Given records below:

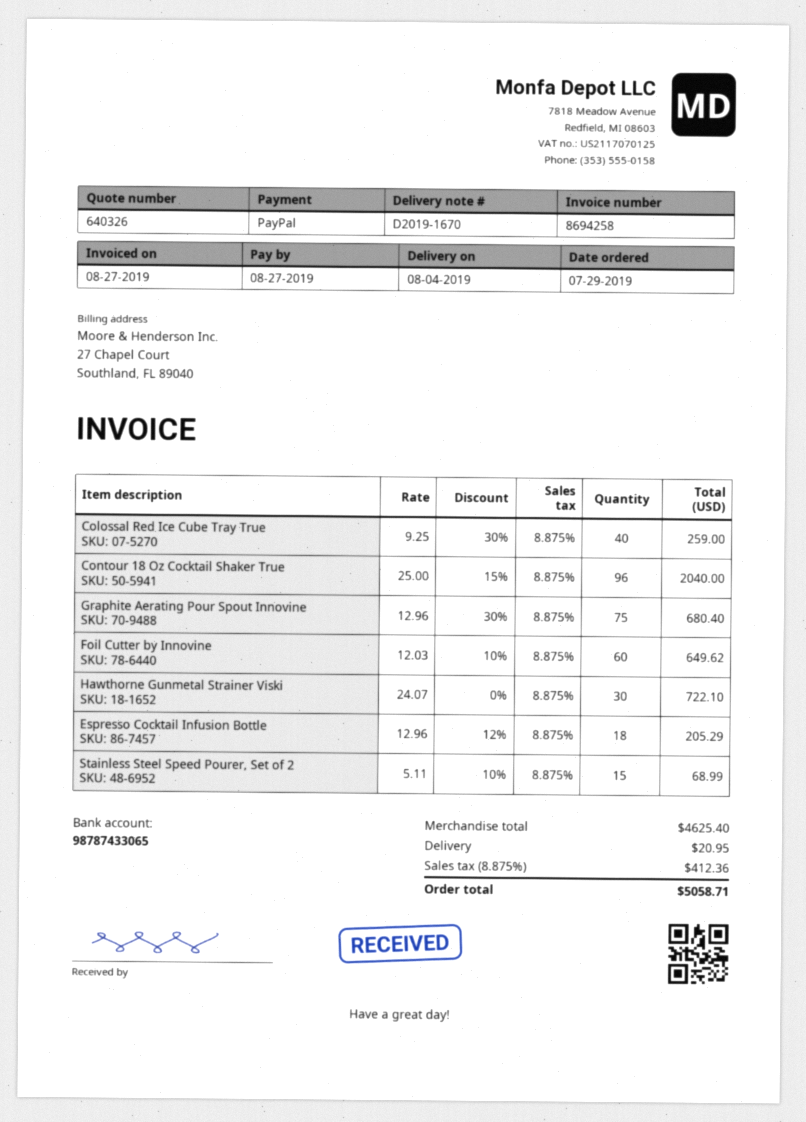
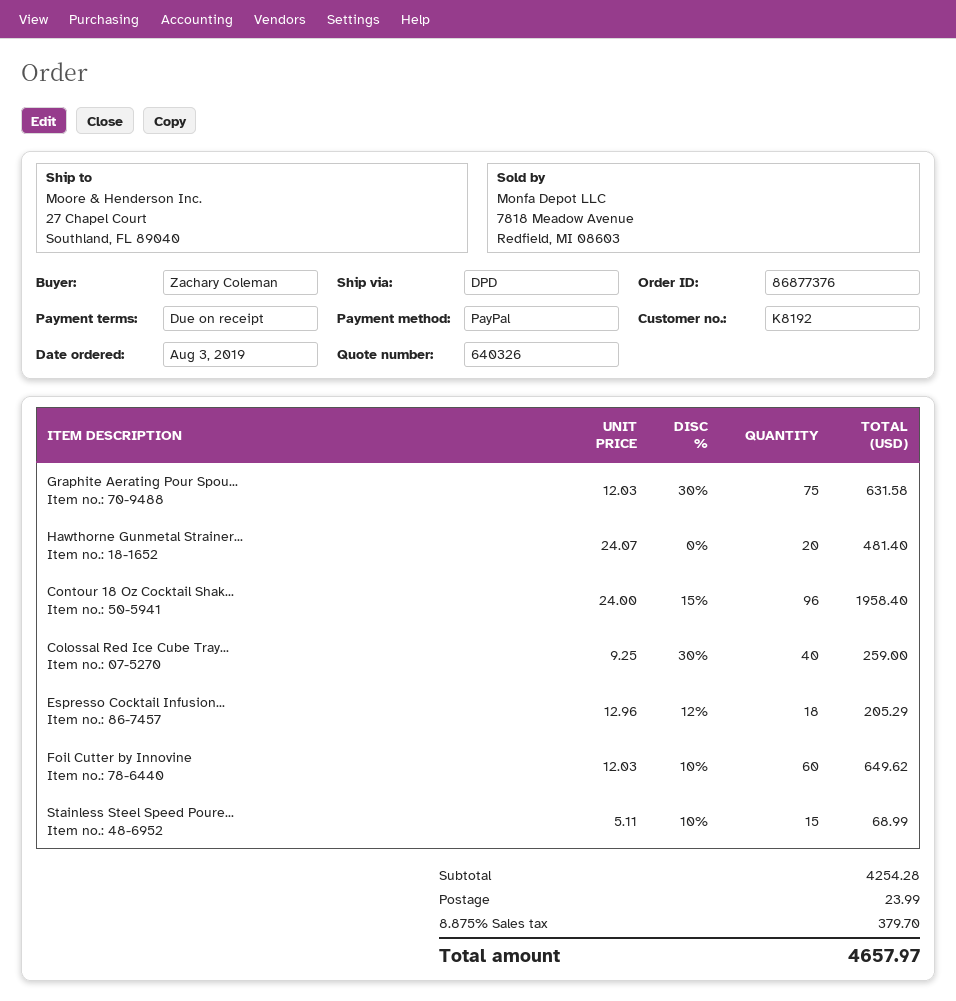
order date: 2019-07-29 -> 2019-08-03
Contour 18 Oz Cocktail Shaker True: 96 x 25.00 - 15% = 2040.00 -> 96 x 24.00 - 15% = 1958.40
Graphite Aerating Pour Spout Innovine: 75 x 12.96 - 30% = 680.40 -> 75 x 12.03 - 30% = 631.58
Hawthorne Gunmetal Strainer Viski: 30 x 24.07 = 722.10 -> 20 x 24.07 = 481.40
subtotal: 4625.40 -> 4254.28
shipping: 20.95 -> 23.99
tax: 8.875% = 412.36 -> 8.875% = 379.70
total: 5058.71 -> 4657.97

End of Given records.

## [Task instructions]
Give an exact copy of the entries, excluding all pictures.

## [Task result]
order date: 2019-07-29 -> 2019-08-03
Contour 18 Oz Cocktail Shaker True: 96 x 25.00 - 15% = 2040.00 -> 96 x 24.00 - 15% = 1958.40
Graphite Aerating Pour Spout Innovine: 75 x 12.96 - 30% = 680.40 -> 75 x 12.03 - 30% = 631.58
Hawthorne Gunmetal Strainer Viski: 30 x 24.07 = 722.10 -> 20 x 24.07 = 481.40
subtotal: 4625.40 -> 4254.28
shipping: 20.95 -> 23.99
tax: 8.875% = 412.36 -> 8.875% = 379.70
total: 5058.71 -> 4657.97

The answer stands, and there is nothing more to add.